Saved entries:
....

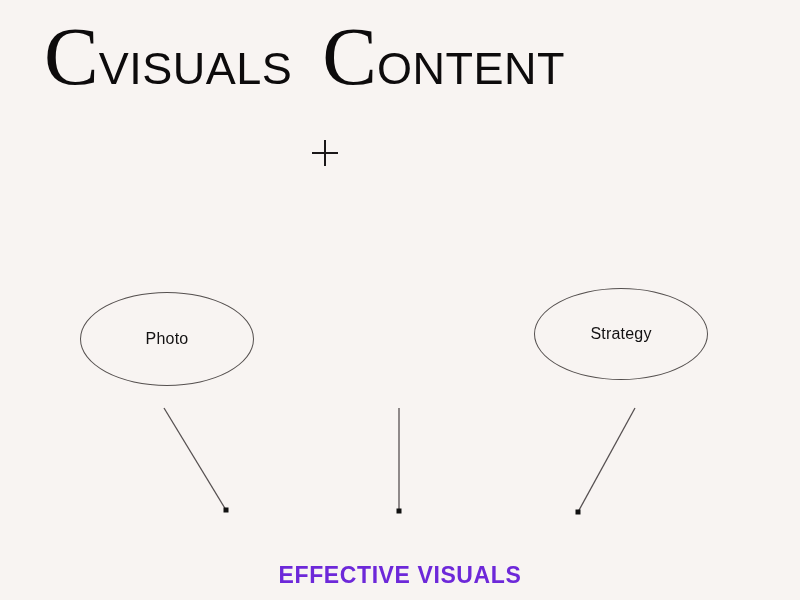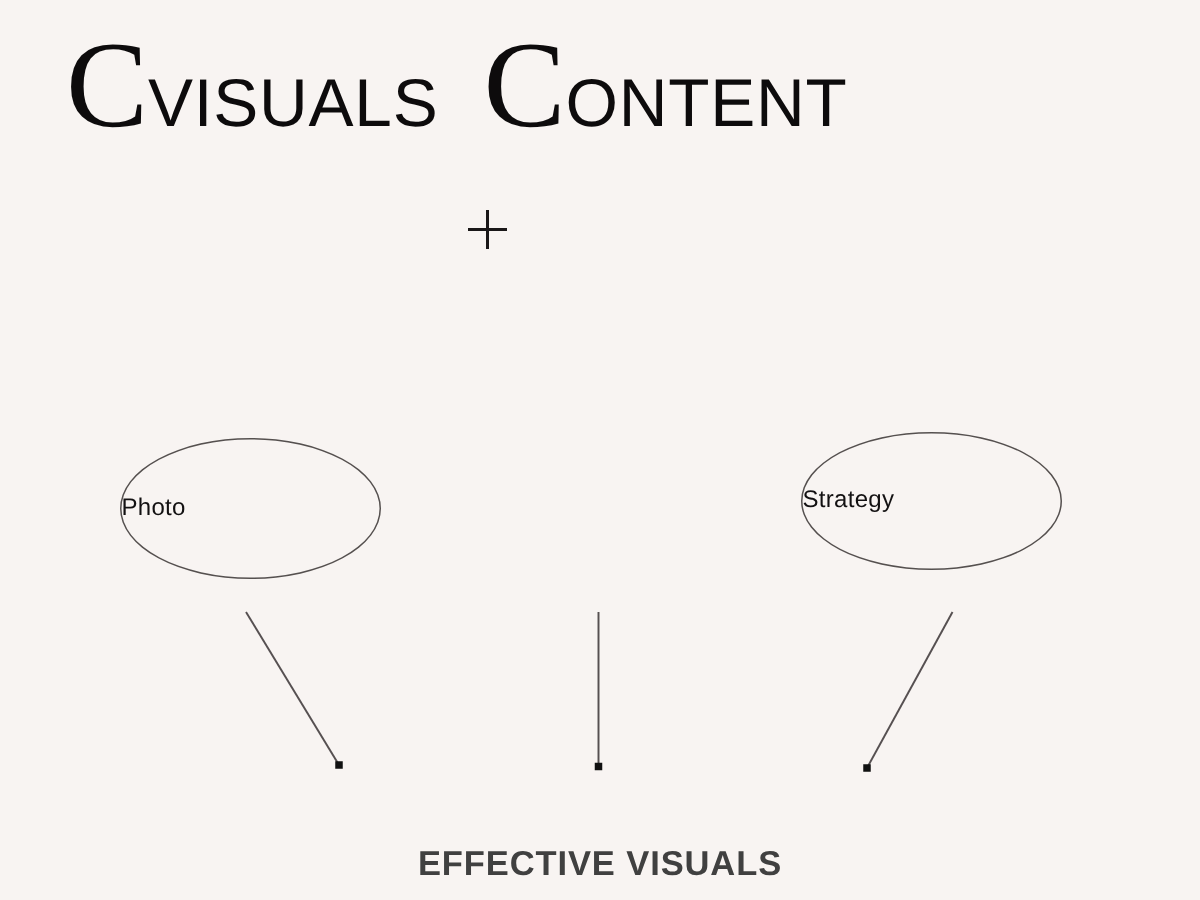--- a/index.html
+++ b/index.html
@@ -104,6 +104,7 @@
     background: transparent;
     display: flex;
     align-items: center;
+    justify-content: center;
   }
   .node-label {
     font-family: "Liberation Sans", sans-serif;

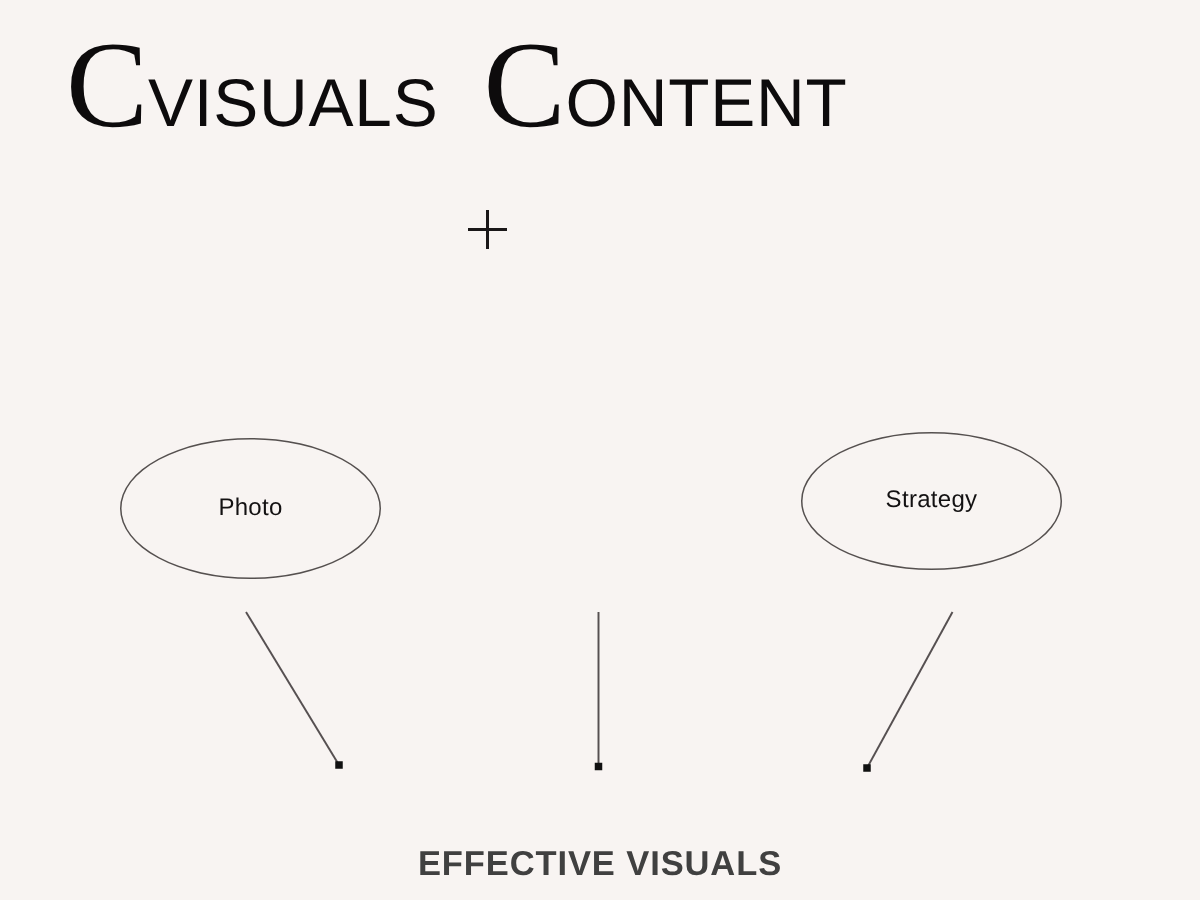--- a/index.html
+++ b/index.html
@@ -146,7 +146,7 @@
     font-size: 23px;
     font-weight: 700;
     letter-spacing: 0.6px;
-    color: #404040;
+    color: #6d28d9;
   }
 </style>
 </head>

....

Lines above with "font" in them are the ones to copy.

Task answer:
     font-family: "Liberation Sans", sans-serif;
     font-size: 23px;
     font-weight: 700;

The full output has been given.